* Dataset *
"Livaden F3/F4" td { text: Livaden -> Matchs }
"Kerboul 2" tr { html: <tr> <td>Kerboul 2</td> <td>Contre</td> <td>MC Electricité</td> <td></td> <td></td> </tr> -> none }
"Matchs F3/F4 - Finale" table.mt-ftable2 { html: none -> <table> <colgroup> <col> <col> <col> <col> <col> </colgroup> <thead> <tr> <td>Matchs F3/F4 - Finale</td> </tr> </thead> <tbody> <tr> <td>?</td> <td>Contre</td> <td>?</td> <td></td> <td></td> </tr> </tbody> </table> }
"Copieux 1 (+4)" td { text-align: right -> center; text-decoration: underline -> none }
==
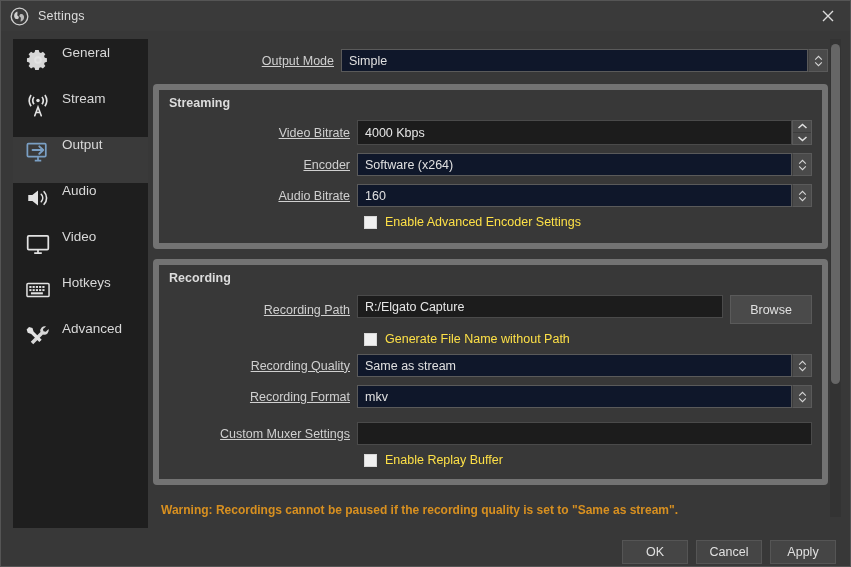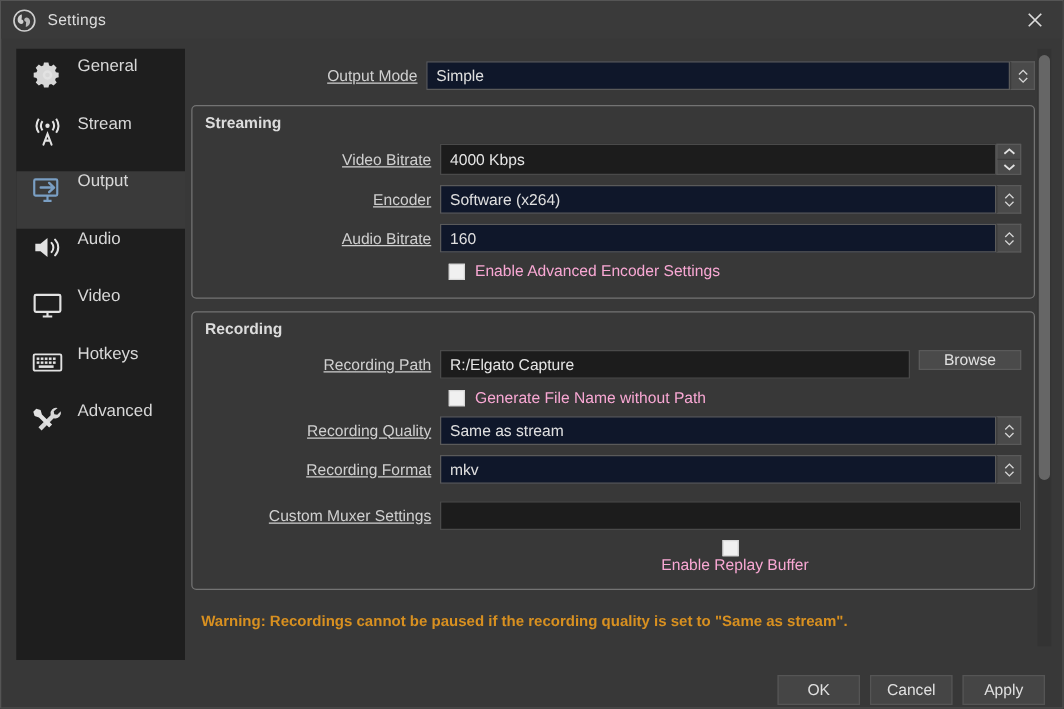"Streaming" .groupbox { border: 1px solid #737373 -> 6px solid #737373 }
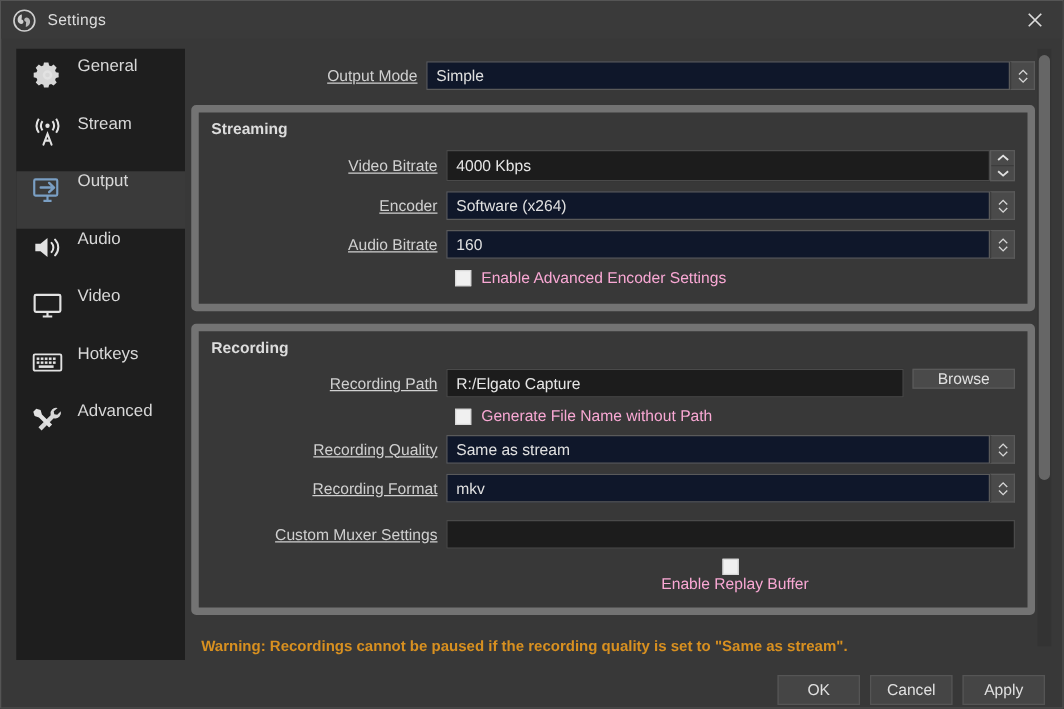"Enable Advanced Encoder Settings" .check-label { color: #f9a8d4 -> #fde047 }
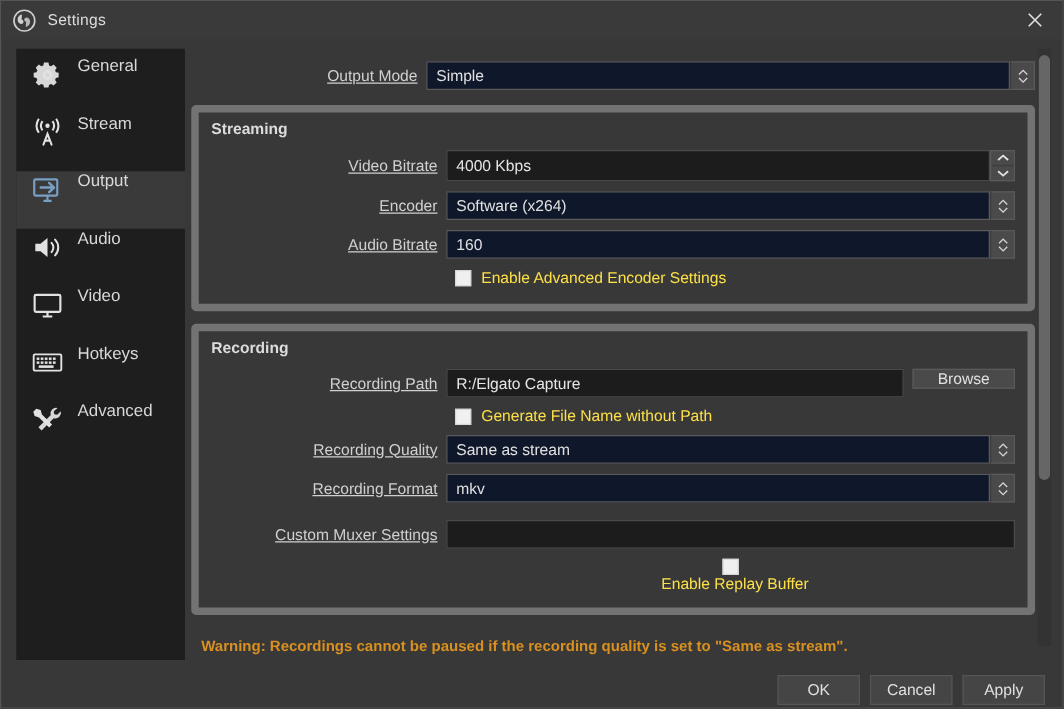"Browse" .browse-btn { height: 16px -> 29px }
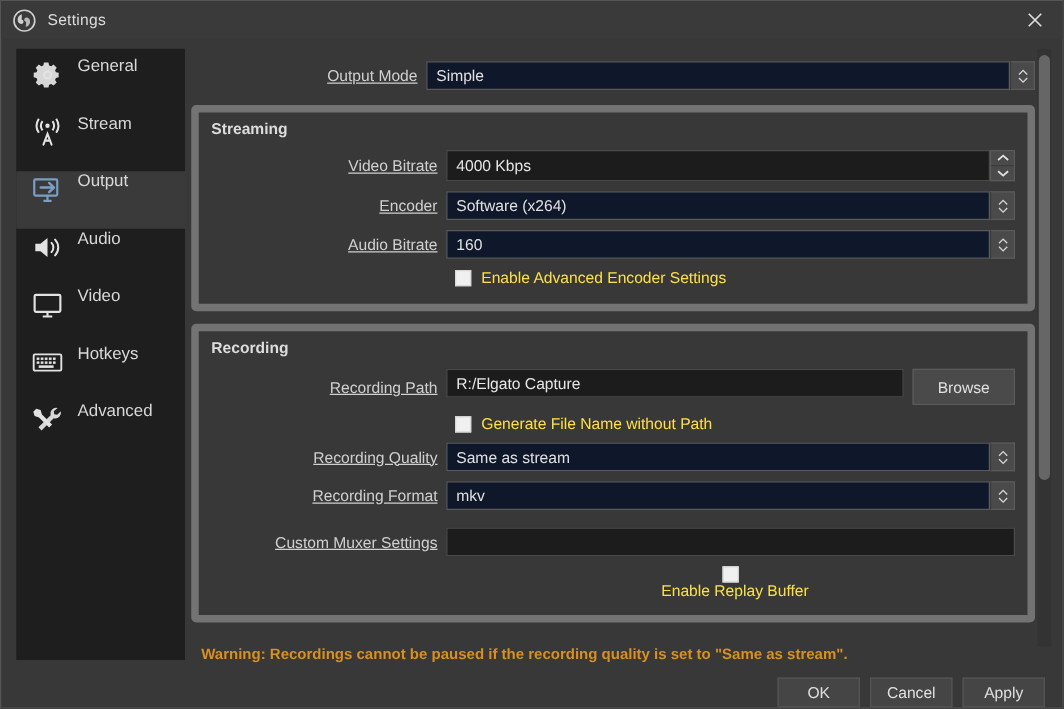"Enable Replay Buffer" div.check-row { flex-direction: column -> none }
---
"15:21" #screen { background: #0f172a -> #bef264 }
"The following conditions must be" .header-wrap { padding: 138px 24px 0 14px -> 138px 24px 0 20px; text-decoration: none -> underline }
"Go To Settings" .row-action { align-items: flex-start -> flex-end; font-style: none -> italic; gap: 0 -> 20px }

* What to produce *
Give back, word for word, only the lines above from the line holding "background: #0f172a ->" to the line holding "align-items: flex-start ->", both included.

* Task solution *
"15:21" #screen { background: #0f172a -> #bef264 }
"The following conditions must be" .header-wrap { padding: 138px 24px 0 14px -> 138px 24px 0 20px; text-decoration: none -> underline }
"Go To Settings" .row-action { align-items: flex-start -> flex-end; font-style: none -> italic; gap: 0 -> 20px }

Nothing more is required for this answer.